_ACTIVITY_. Set down each record below precisely, skipping the pictures.

_GIVEN DATA_.
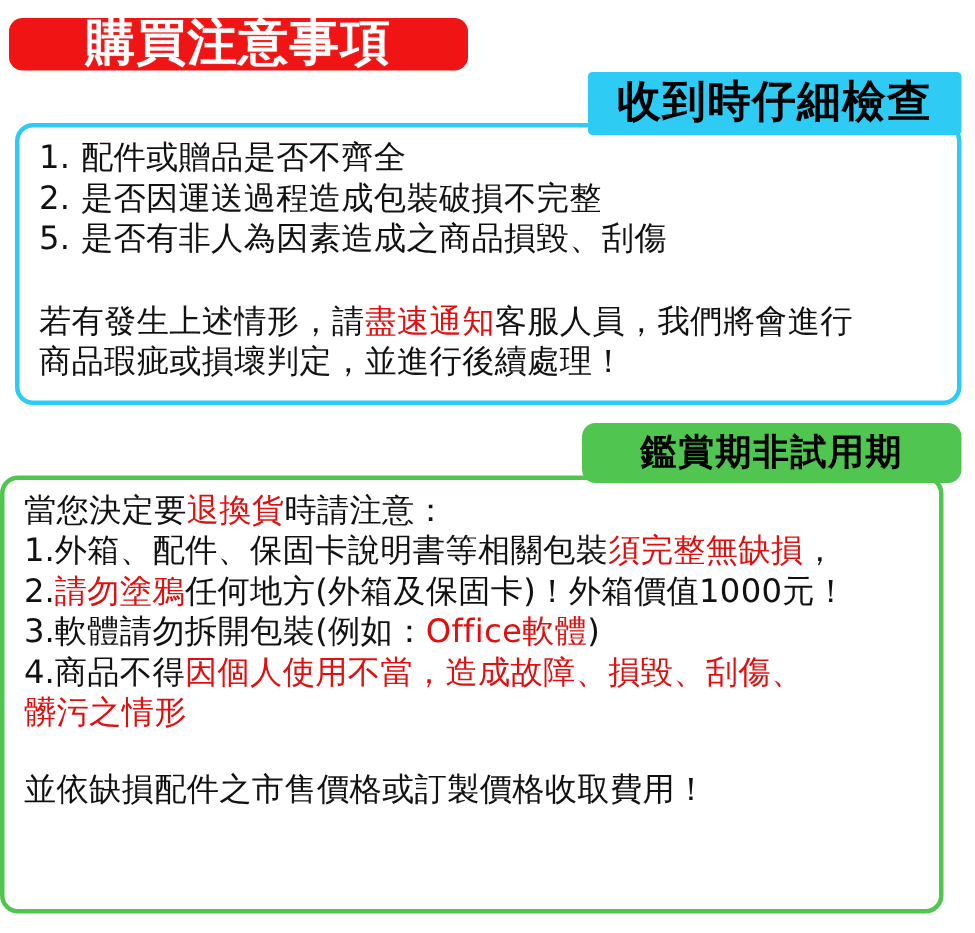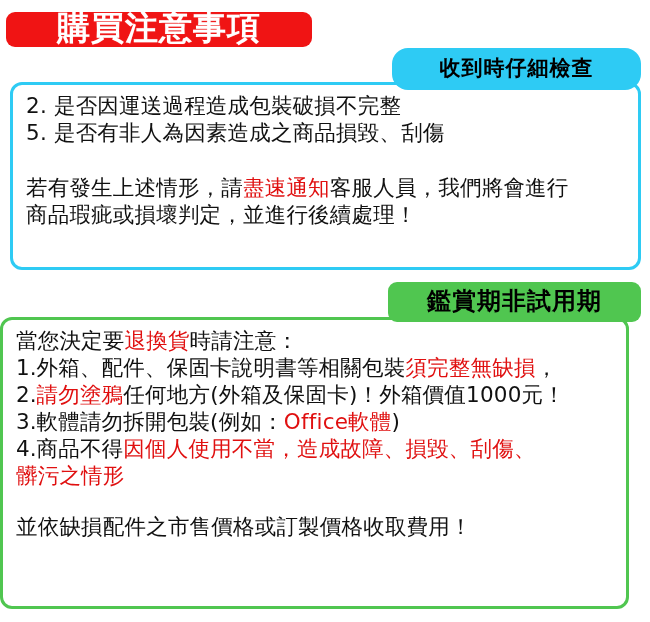--- a/index.html
+++ b/index.html
@@ -49,9 +49,9 @@
     width: 249px;
     height: 42px;
     background: #2ecbf4;
-    border-radius: 16px;
+    border-radius: 3px;
     color: #000000;
-    font-size: 21px;
+    font-size: 29px;
     justify-content: center;
     padding-bottom: 2px;
     z-index: 4;

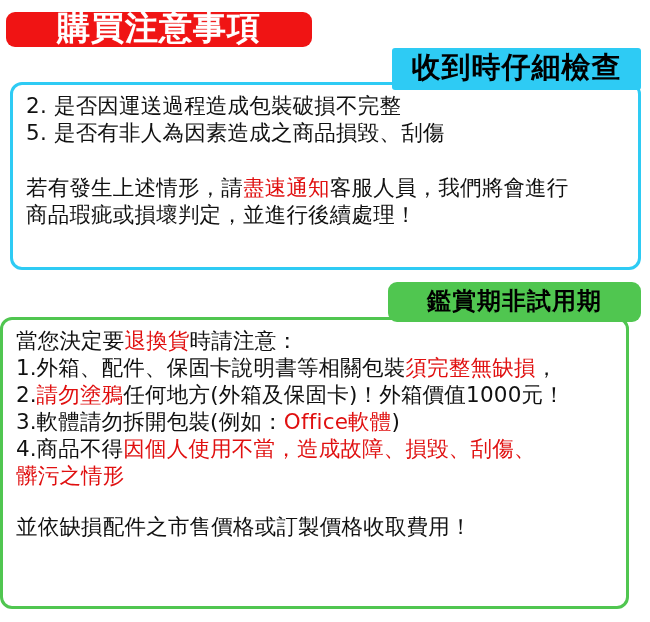--- a/index.html
+++ b/index.html
@@ -132,6 +132,7 @@
 <div class="panel" id="inspect-panel">
   <div class="panel-inner">
 
+    <div class="line blk">1. 配件或贈品是否不齊全</div>
     <div class="line blk">2. 是否因運送過程造成包裝破損不完整</div>
     <div class="line blk">5. 是否有非人為因素造成之商品損毀、刮傷</div>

_SOLVED EXERCISE_.
--- a/index.html
+++ b/index.html
@@ -49,9 +49,9 @@
     width: 249px;
     height: 42px;
     background: #2ecbf4;
-    border-radius: 16px;
+    border-radius: 3px;
     color: #000000;
-    font-size: 21px;
+    font-size: 29px;
     justify-content: center;
     padding-bottom: 2px;
     z-index: 4;

--- a/index.html
+++ b/index.html
@@ -132,6 +132,7 @@
 <div class="panel" id="inspect-panel">
   <div class="panel-inner">
 
+    <div class="line blk">1. 配件或贈品是否不齊全</div>
     <div class="line blk">2. 是否因運送過程造成包裝破損不完整</div>
     <div class="line blk">5. 是否有非人為因素造成之商品損毀、刮傷</div>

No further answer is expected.